There are many home insurance providers, and each of them will present you with a policy proposal outlining the kind of coverage you will get and the corresponding fees. However, before you sign on the dotted line, it’s important to really understand what you’re paying for—and whether or not you’re fully protected against the risks that you’re most concerned about. Here are some things to look at.
The typical home insurance plan is divided into two parts: property protection, and liability protection. This will be further categorized into the dwelling, other structures, personal property and loss of use.
The dwelling is the house proper, and all of its fixtures and structures. This includes heating, electrical wiring, plumbing, even the built-in appliances. Other structures are not connected to the house proper but are still within the property boundaries, such as garages, sheds, driveways, and walls and fences. However, a personal home insurance policy will not cover additions you made for business reasons, such as a store or even a room you converted into a home office.

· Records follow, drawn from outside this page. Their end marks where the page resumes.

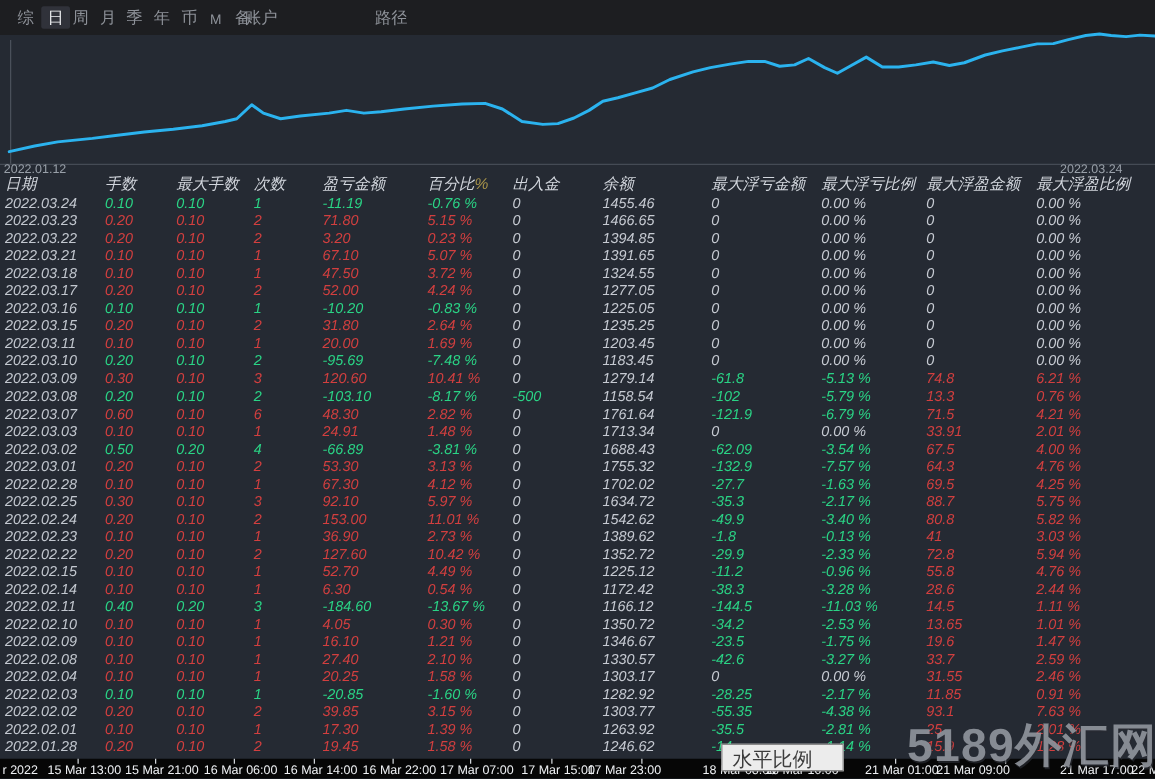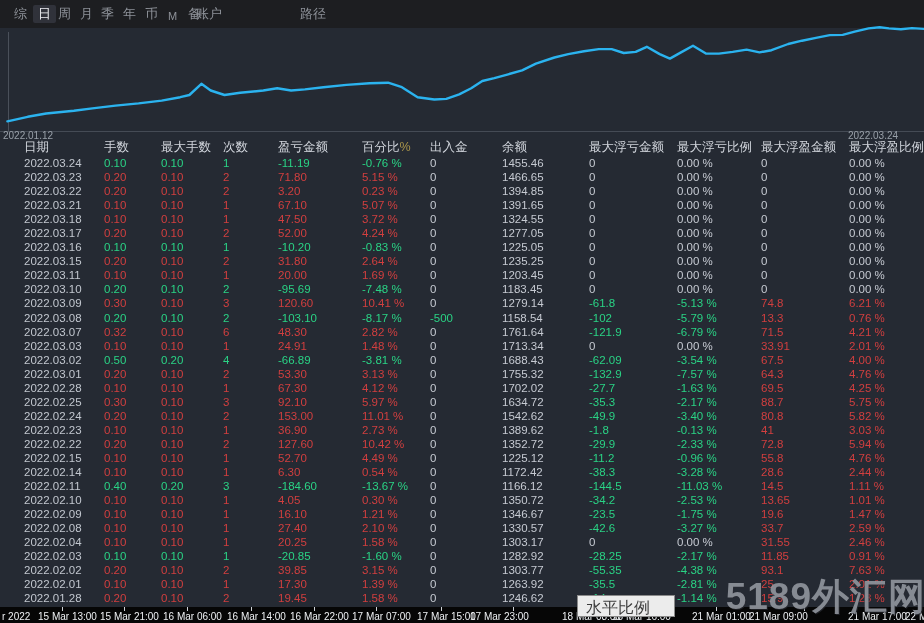--- a/index.html
+++ b/index.html
@@ -26,8 +26,9 @@
   .chart-date.right{left:848px;}
   
   .grid-row{
-    display:grid;padding-left:24px;
+    display:grid;padding-left:4px;
     grid-template-columns:80px 57px 62px 55px 84px 68px 72px 87px 88px 84px 88px 1fr;
+    font-style:italic;
   }
   .thead{position:absolute;left:0;top:139px;width:924px;height:17px;}
   .thead .grid-row{font-size:12.5px;color:#d2d6dd;}

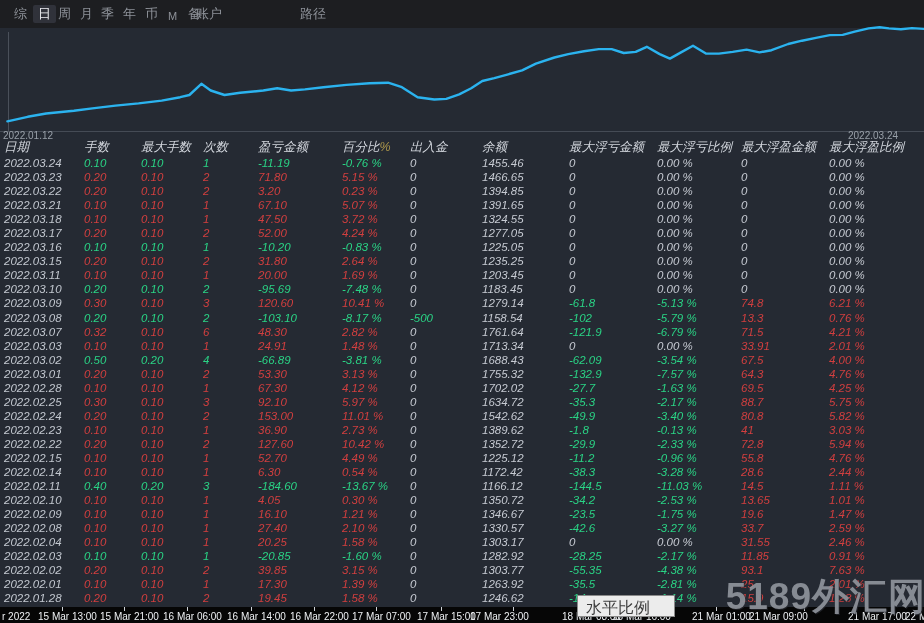--- a/index.html
+++ b/index.html
@@ -273,7 +273,7 @@
       </div>
       <div class="grid-row trow">
         <div class="c-date">2022.03.07</div>
-        <div class="c-up">0.32</div>
+        <div class="c-up">0.60</div>
         <div class="c-up">0.10</div>
         <div class="c-up">6</div>
         <div class="c-up">48.30</div>

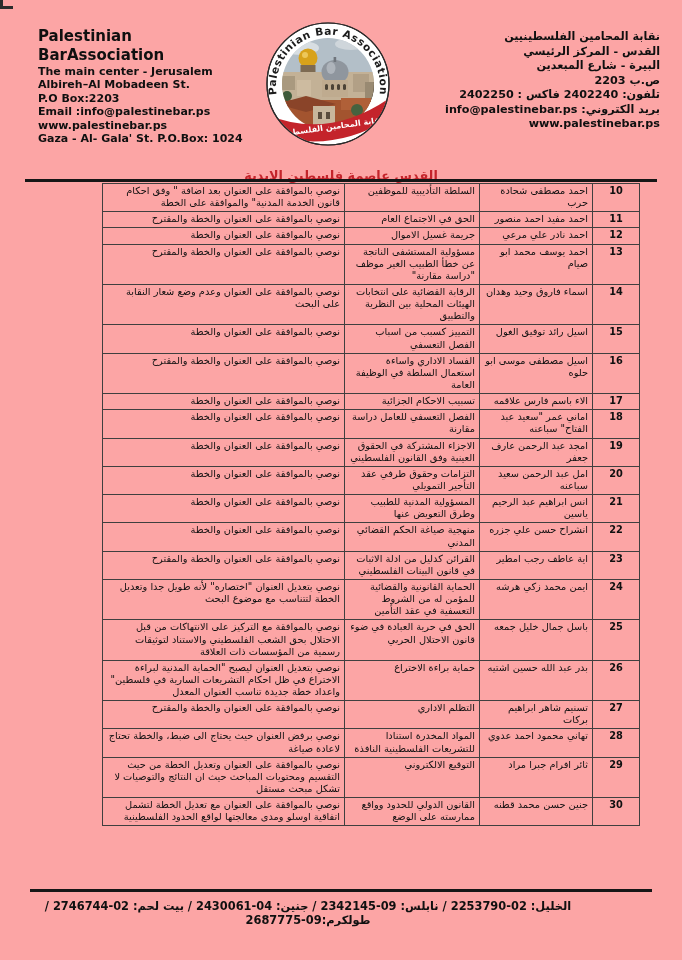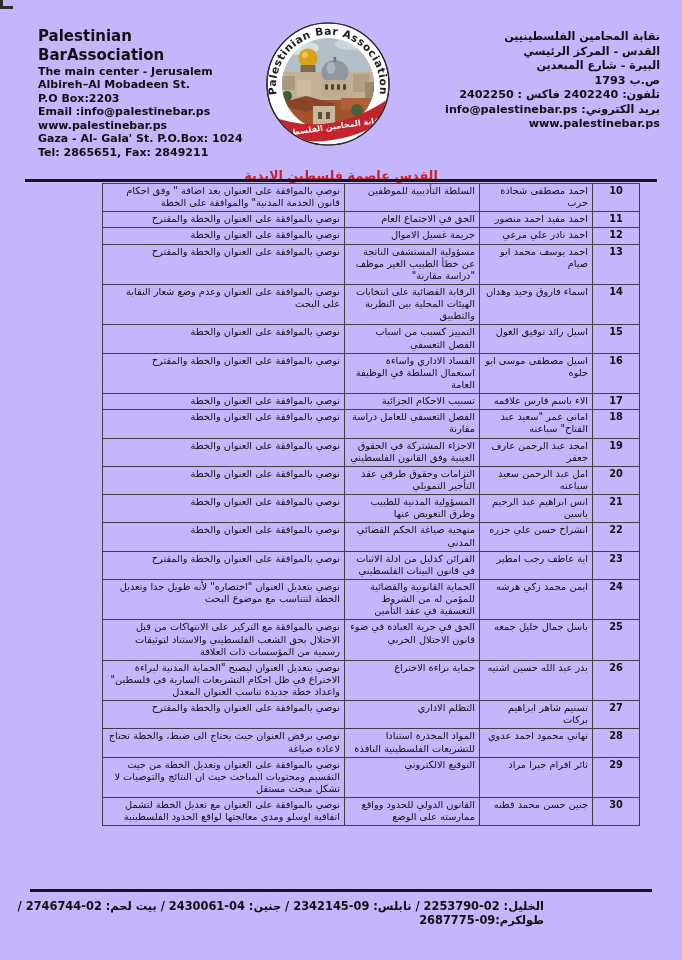--- a/index.html
+++ b/index.html
@@ -3,7 +3,7 @@
 <meta charset="utf-8">
 <style>
   html,body{margin:0;padding:0;background:#fff;}
-  .page{position:relative;width:682px;height:960px;background:#c4b5fd;overflow:hidden;
+  .page{position:relative;width:682px;height:960px;background:#fca5a5;overflow:hidden;
         font-family:"DejaVu Sans","Liberation Sans",sans-serif;color:#101010;}
   
   .scan-mark{position:absolute;left:0;top:6px;width:13px;height:3px;background:#2b2b2b;}

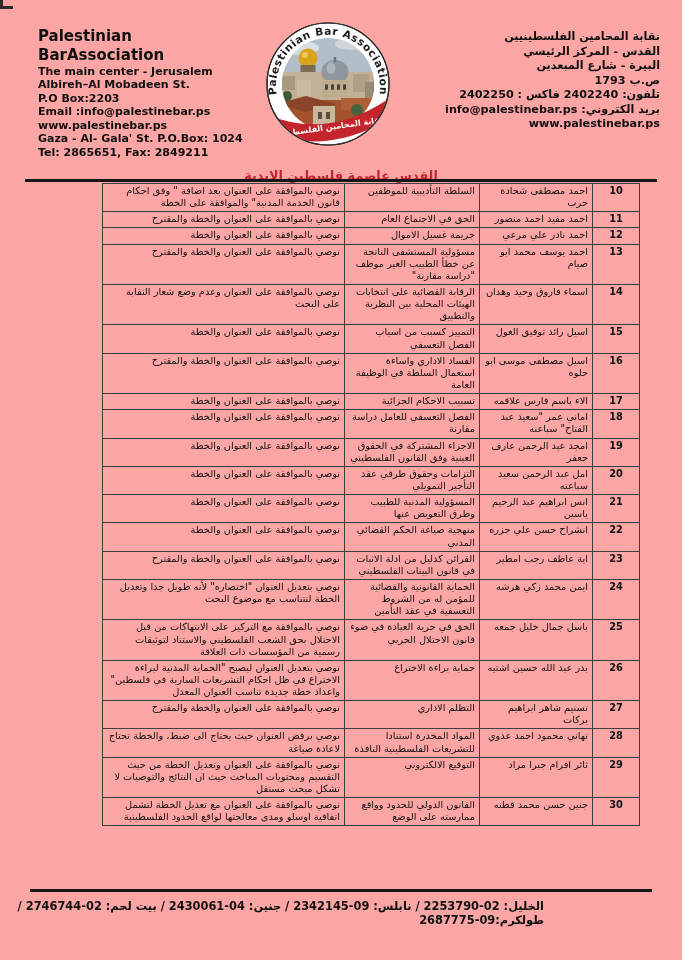--- a/index.html
+++ b/index.html
@@ -122,7 +122,7 @@
       <div class="h-line-ar">نقابة المحامين الفلسطينيين</div>
       <div class="h-line-ar">القدس - المركز الرئيسي</div>
       <div class="h-line-ar">البيرة - شارع المبعدين</div>
-      <div class="h-line-ar">ص.ب 1793</div>
+      <div class="h-line-ar">ص.ب 2203</div>
       <div class="h-line-ar">تلفون: 2402240 فاكس : 2402250</div>
       <div class="h-line-ar">بريد الكتروني: info@palestinebar.ps</div>
       <div class="h-line-ar">www.palestinebar.ps</div>

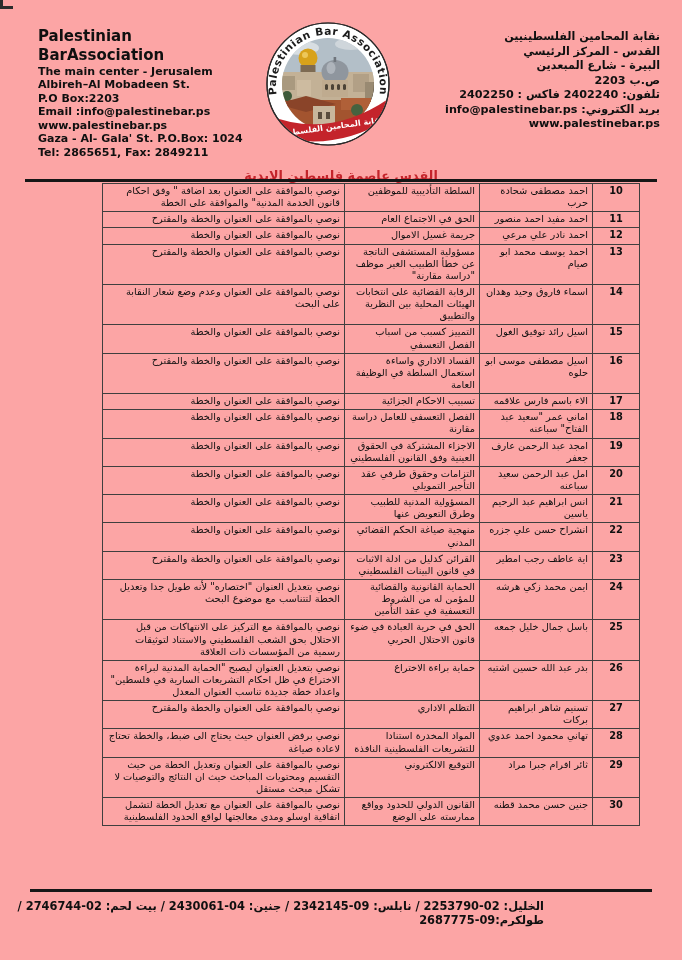--- a/index.html
+++ b/index.html
@@ -52,7 +52,6 @@
         <div class="h-line">Email :info@palestinebar.ps</div>
         <div class="h-line">www.palestinebar.ps</div>
         <div class="h-line">Gaza - Al- Gala' St. P.O.Box: 1024</div>
-        <div class="h-line">Tel: 2865651, Fax: 2849211</div>
       </div>
   </div>
 

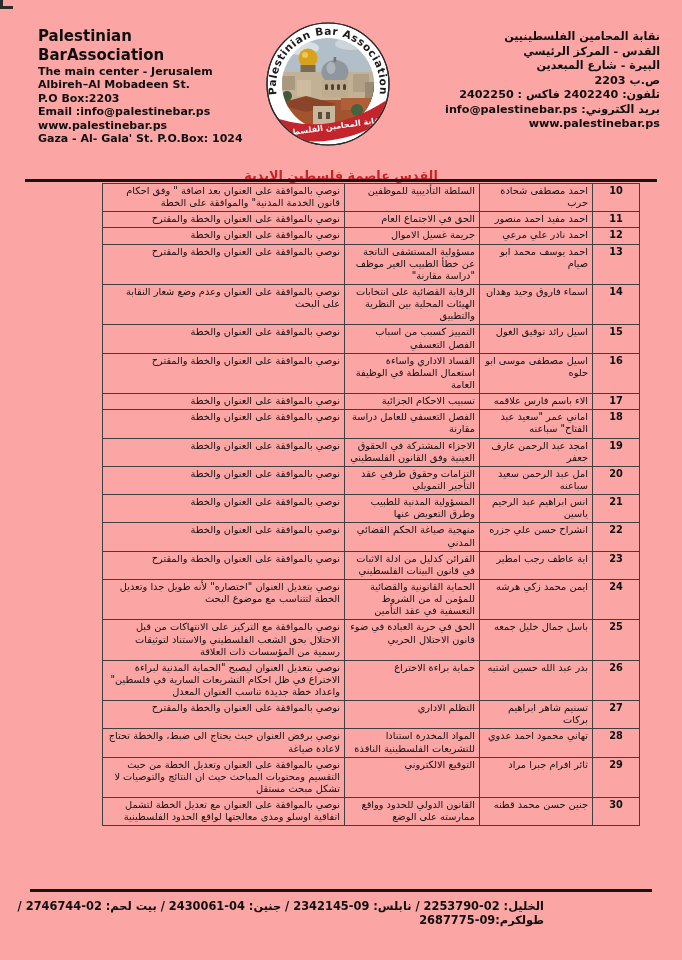--- a/index.html
+++ b/index.html
@@ -33,8 +33,8 @@
   td.topic,td.rec{font-weight:normal;}
 
   
-  .footer{position:absolute;left:0;top:899px;width:544px;
-          font-size:11.4px;font-weight:bold;}
+  .footer{position:absolute;left:0;top:899px;width:544px;text-align:center;
+          font-size:11.4px;font-weight:bold;padding-left:36px;}
 </style>
 </head>
 <body>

Personal property basically refers to your belongings, the contents of your home that may be of value to you. This can be actual objects like artwork or antiques, jewelry or currency, and even electronic data that has a certain value. However, you should check what kind of items are covered in your basic personal property coverage. In some cases, very valuable items such as antique coins or personal heirlooms, or very expensive jewelry, exceed the limits in an average homeowners policy. Depending on the kind of assets you plan to keep in your house, you should make the proper adjustments—although in general, it is best to keep these items in a bank’s safety deposit vault.
Loss of use is when you are unable to use your home, and incur living expenses while looking for alternative housing.
Some policies will give additional coverage, though this can affect your overall cost. For example, you may want the policy to cover the cost of removing any debris if there is damage to the property because of a storm (important if you live in a country or state where you are at constant risk from weather hazards). Other policies will also guarantee the cost of replacing any structure that was destroyed. Theft coverage will protect you in case of burglary, and can be extended to include whatever objects you had in your car or trailer at the time of the incident. Personal property protection can even minimize your risk form credit card fraud, in case your credit card was one of the items stolen.
Policy owners may also ask for an Inflation Guard, which will adjust the amount of insurance you receive every year to be able to keep up with the changes in real estate values caused by inflation. This means that even 10, or 15 years down the road, you will receive the adequate coverage to actually replace your home in case of a severe accident.